Risks associated with the fund
The value of investments and the income from them will rise and fall. This will cause the fund price, as well as any income paid by the fund, to fall as well as rise. There is no guarantee the fund will achieve its objective, and you may not get back the amount you originally invested.
When interest rates rise, the value of the fund is likely to fall.
The value of the fund may fall if the issuer of a fixed income security held is unable to pay income payments or repay its debt (known as a default).
The fund may use derivatives to gain exposure to investments exceeding the value of the fund (leverage). This may cause greater changes in the fund’s price and increase the risk of loss.
The fund may use derivatives with the aim of profiting from a rise or a fall in the value of an asset (for example, a company’s bonds). However, if the asset’s value varies in a different manner, the fund may incur a loss.
Changes in currency exchange rates will affect the value of your investment.

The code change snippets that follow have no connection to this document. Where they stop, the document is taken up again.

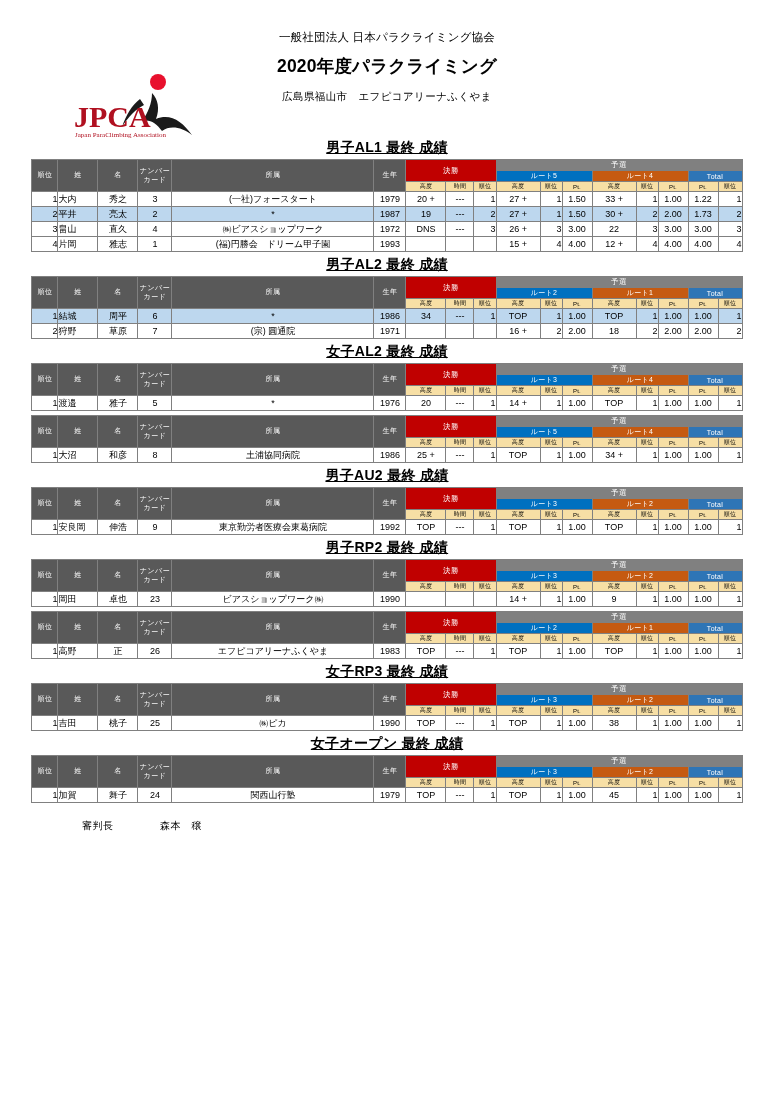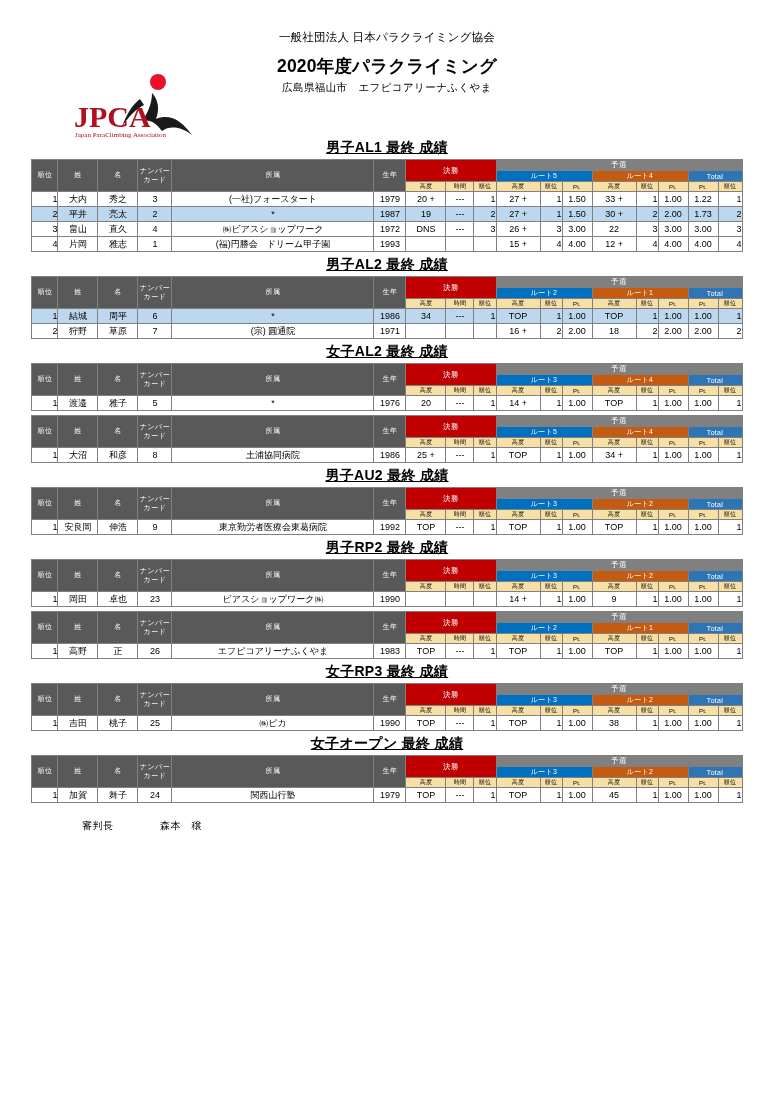--- a/index.html
+++ b/index.html
@@ -47,21 +47,21 @@
     padding-top: 10px;
   }
   .main-title {
     font-size: 17.5px;
     font-weight: bold;
     line-height: 1.32;
     letter-spacing: 0.2px;
   }
   .venue {
     font-size: 10.5px;
-    margin-top: 3px;
+    margin-top: 12px;
     letter-spacing: 0.4px;
   }
   .dates {
     font-size: 11.5px;
     margin-top: 6px;
   }
 
   
   .section { margin-top: 4px; }
   .section-title {
@@ -141,21 +141,21 @@
   }
 
   
   tr.row td {
     height: 15px;
     font-size: 9px;
     background: #ffffff;
   }
   tr.row.hl td { background: #BDD7EE; }
   .c-rank   { text-align: right;  padding-right: 4px; }
-  .c-sei    { text-align: center; }
+  .c-sei    { }
   .c-mei    { text-align: center; }
   .c-num    { text-align: center; }
   .c-aff    { text-align: center;   padding-left: 4px; font-size: 8.5px; }
   .c-year   { text-align: center; }
   .c-val    { text-align: center; }
   .c-valr   { text-align: right;  padding-right: 4px; }
 
   
   .footer {
     margin-top: 16px;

If the share class is hedged (H share class), it aims to mirror the performance of another share class. We cannot guarantee that the hedging objective will be achieved. The hedging strategy will limit holders of the hedged share class from benefiting if the hedged share class currency falls against sterling.
Where market conditions make it hard to sell the fund’s investments at a fair price to meet customers’ sale requests, we may temporarily suspend dealing in the fund’s shares.
Some transactions the fund makes, such as placing cash on deposit, require the use of other financial institutions (for example, banks). If one of these institutions defaults on their obligations or becomes insolvent, the fund may incur a loss.
The Fund allows for the extensive use of derivatives.